--- What is being asked ---
Skip the images and return the records below exactly.

Available data section start

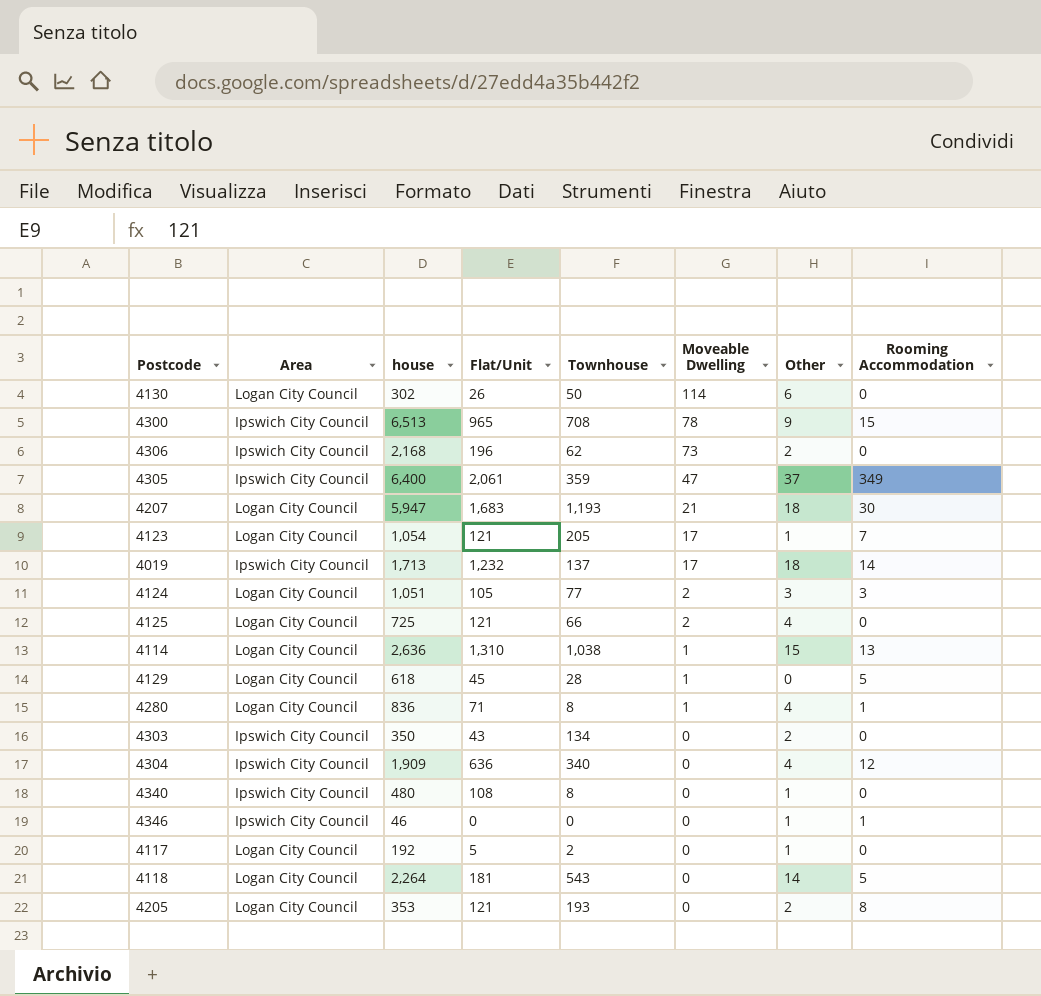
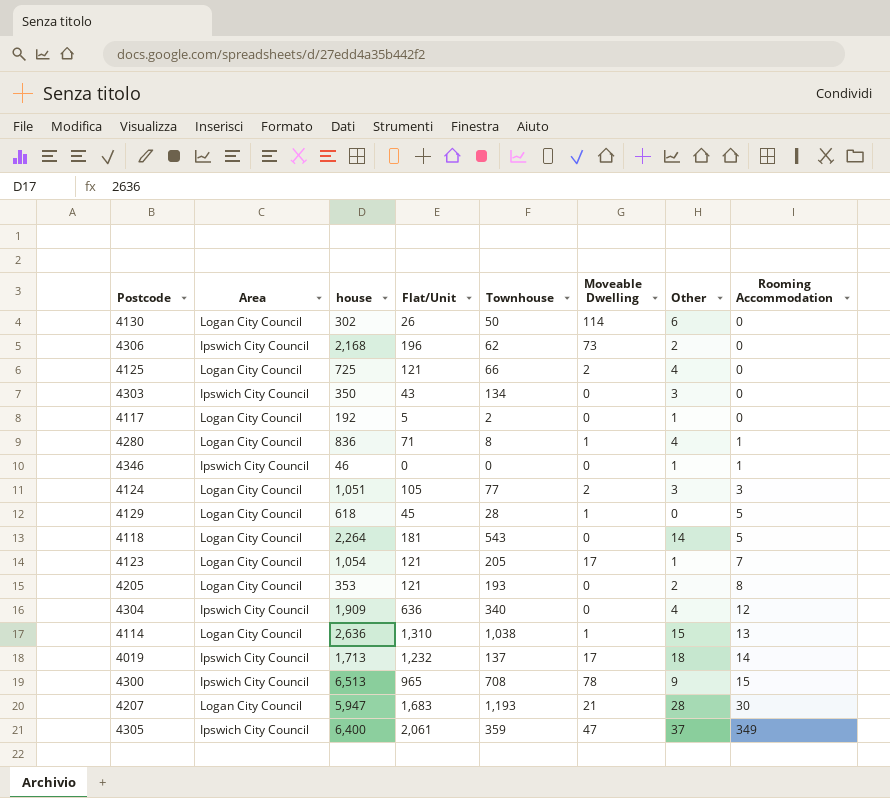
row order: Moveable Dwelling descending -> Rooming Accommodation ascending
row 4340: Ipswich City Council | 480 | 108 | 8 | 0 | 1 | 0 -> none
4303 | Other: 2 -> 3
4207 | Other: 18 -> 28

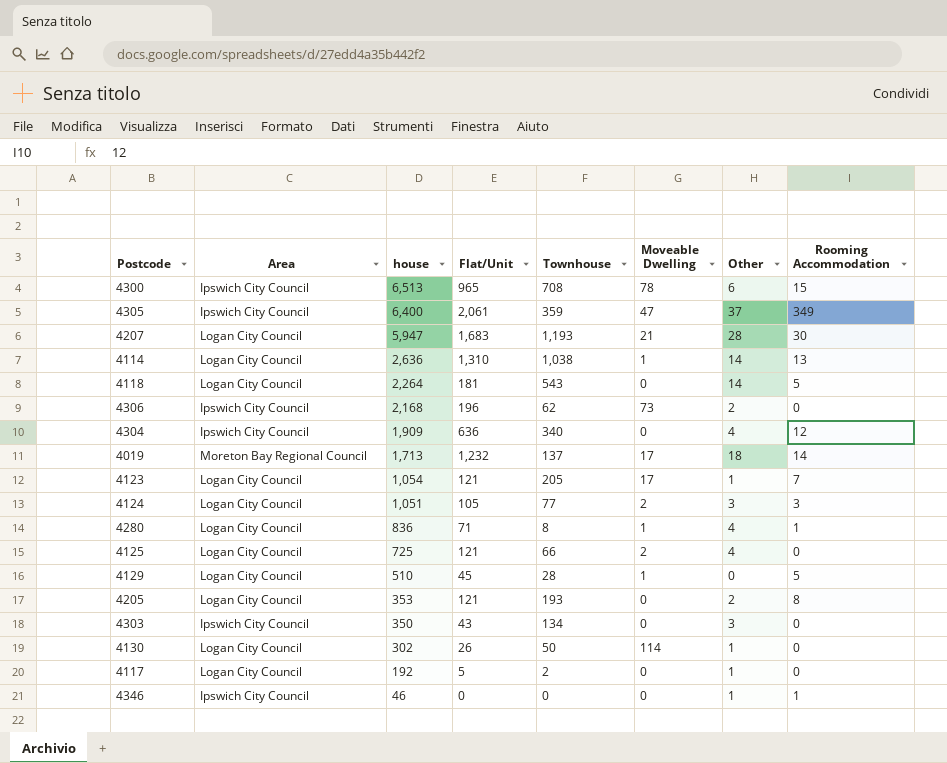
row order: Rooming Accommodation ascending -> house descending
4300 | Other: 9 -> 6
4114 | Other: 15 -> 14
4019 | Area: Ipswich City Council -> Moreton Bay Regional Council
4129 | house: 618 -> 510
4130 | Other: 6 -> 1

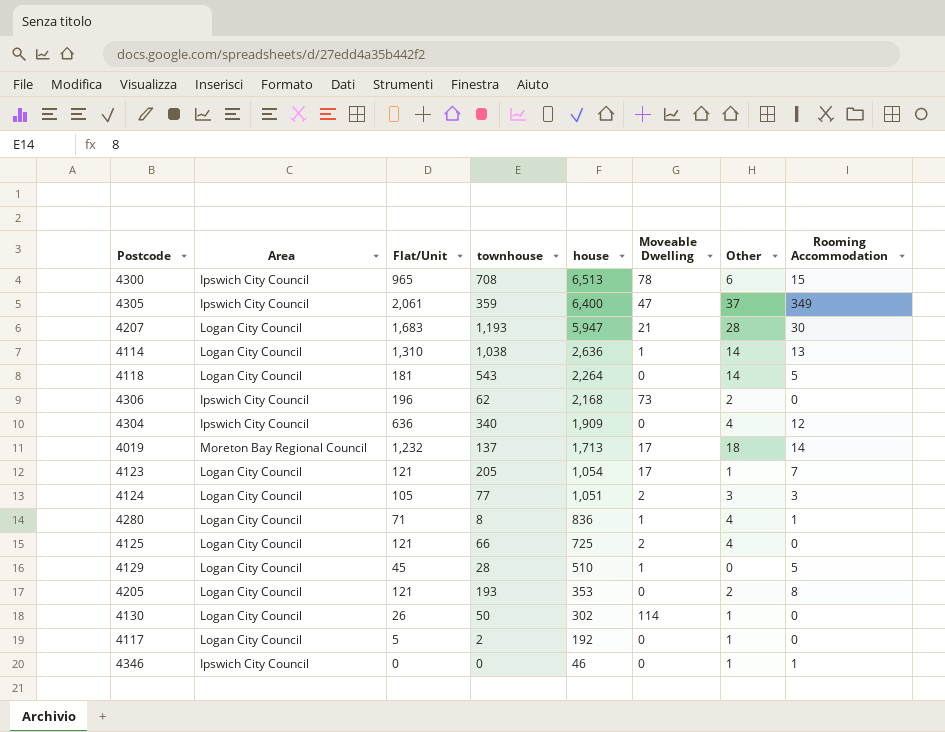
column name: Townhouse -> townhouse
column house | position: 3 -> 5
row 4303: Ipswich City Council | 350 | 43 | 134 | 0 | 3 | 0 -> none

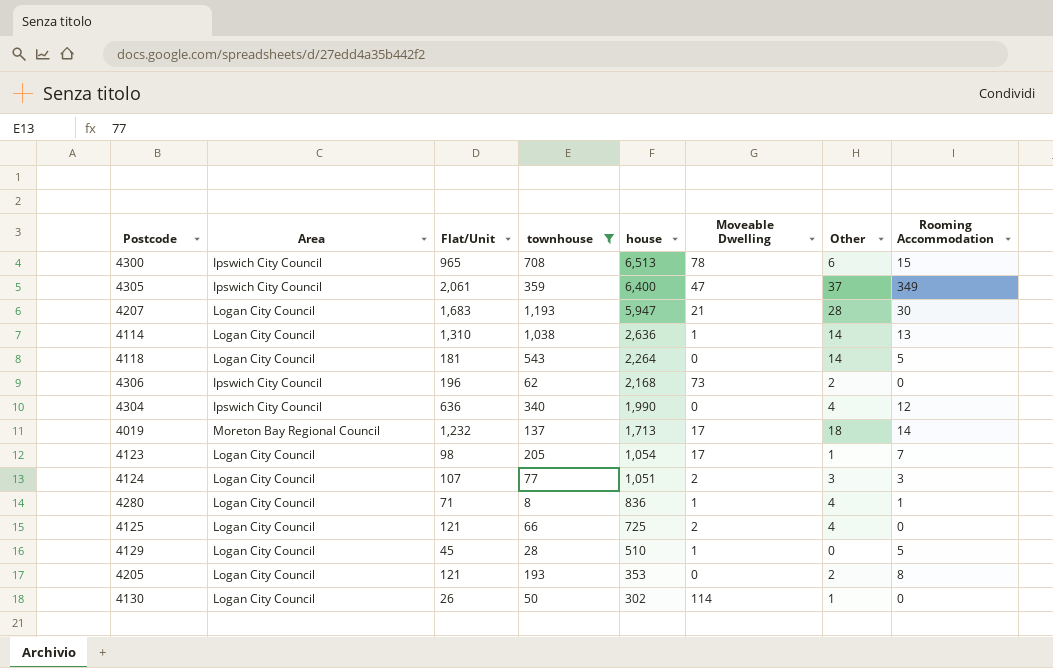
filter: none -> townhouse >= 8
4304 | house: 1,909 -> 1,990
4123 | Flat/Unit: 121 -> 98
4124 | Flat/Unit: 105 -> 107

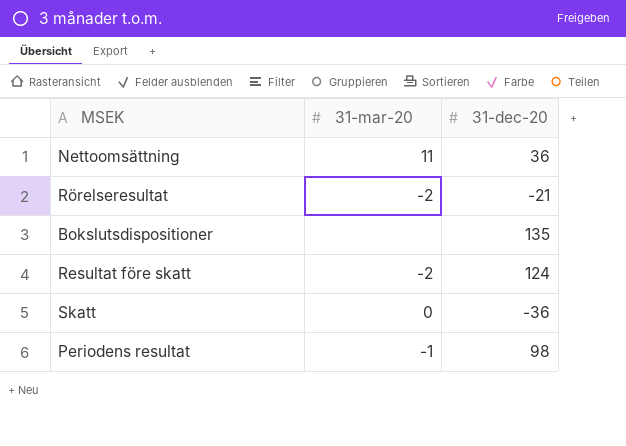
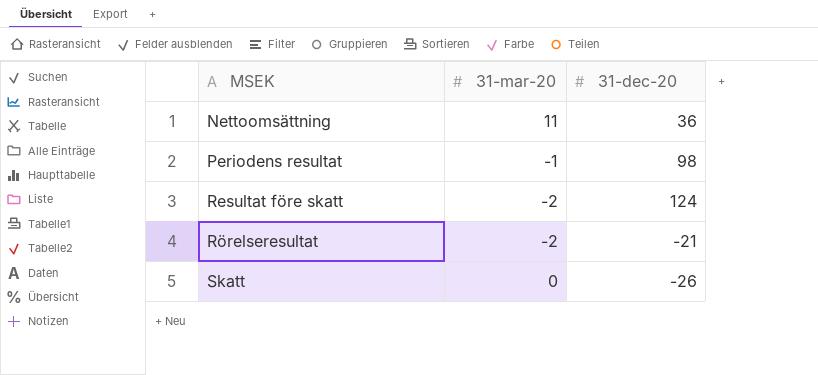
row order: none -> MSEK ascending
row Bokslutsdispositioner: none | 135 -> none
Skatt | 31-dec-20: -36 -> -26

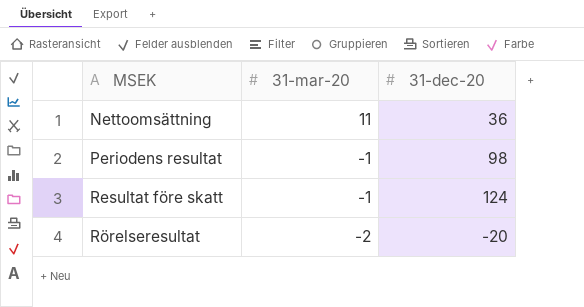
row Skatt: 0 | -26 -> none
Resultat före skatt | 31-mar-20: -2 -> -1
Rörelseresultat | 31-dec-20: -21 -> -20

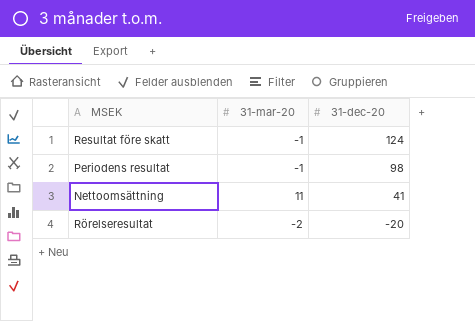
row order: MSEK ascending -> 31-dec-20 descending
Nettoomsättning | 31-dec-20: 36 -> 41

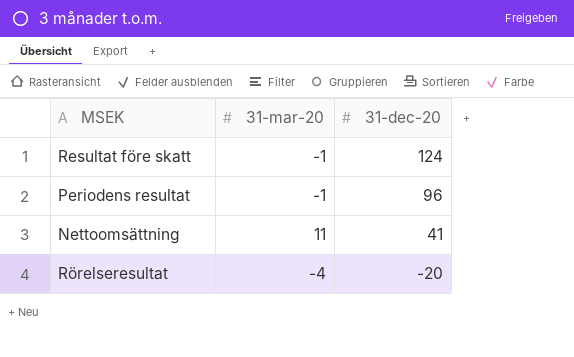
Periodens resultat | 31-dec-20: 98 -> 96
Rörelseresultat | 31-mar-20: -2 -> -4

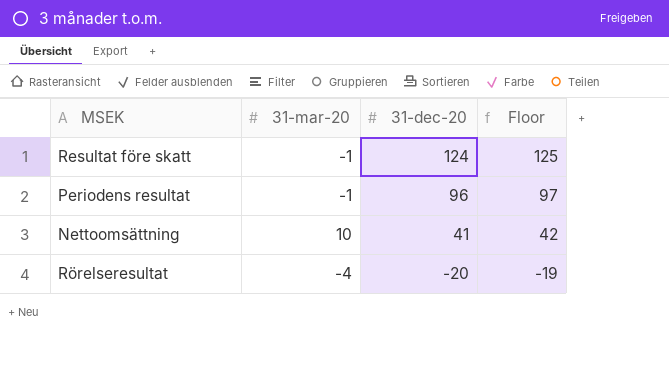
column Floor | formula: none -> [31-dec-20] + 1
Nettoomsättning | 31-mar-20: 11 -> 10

Available data section end

--- Reply to the task ---
row order: Moveable Dwelling descending -> Rooming Accommodation ascending
row 4340: Ipswich City Council | 480 | 108 | 8 | 0 | 1 | 0 -> none
4303 | Other: 2 -> 3
4207 | Other: 18 -> 28

row order: Rooming Accommodation ascending -> house descending
4300 | Other: 9 -> 6
4114 | Other: 15 -> 14
4019 | Area: Ipswich City Council -> Moreton Bay Regional Council
4129 | house: 618 -> 510
4130 | Other: 6 -> 1

column name: Townhouse -> townhouse
column house | position: 3 -> 5
row 4303: Ipswich City Council | 350 | 43 | 134 | 0 | 3 | 0 -> none

filter: none -> townhouse >= 8
4304 | house: 1,909 -> 1,990
4123 | Flat/Unit: 121 -> 98
4124 | Flat/Unit: 105 -> 107

row order: none -> MSEK ascending
row Bokslutsdispositioner: none | 135 -> none
Skatt | 31-dec-20: -36 -> -26

row Skatt: 0 | -26 -> none
Resultat före skatt | 31-mar-20: -2 -> -1
Rörelseresultat | 31-dec-20: -21 -> -20

row order: MSEK ascending -> 31-dec-20 descending
Nettoomsättning | 31-dec-20: 36 -> 41

Periodens resultat | 31-dec-20: 98 -> 96
Rörelseresultat | 31-mar-20: -2 -> -4

column Floor | formula: none -> [31-dec-20] + 1
Nettoomsättning | 31-mar-20: 11 -> 10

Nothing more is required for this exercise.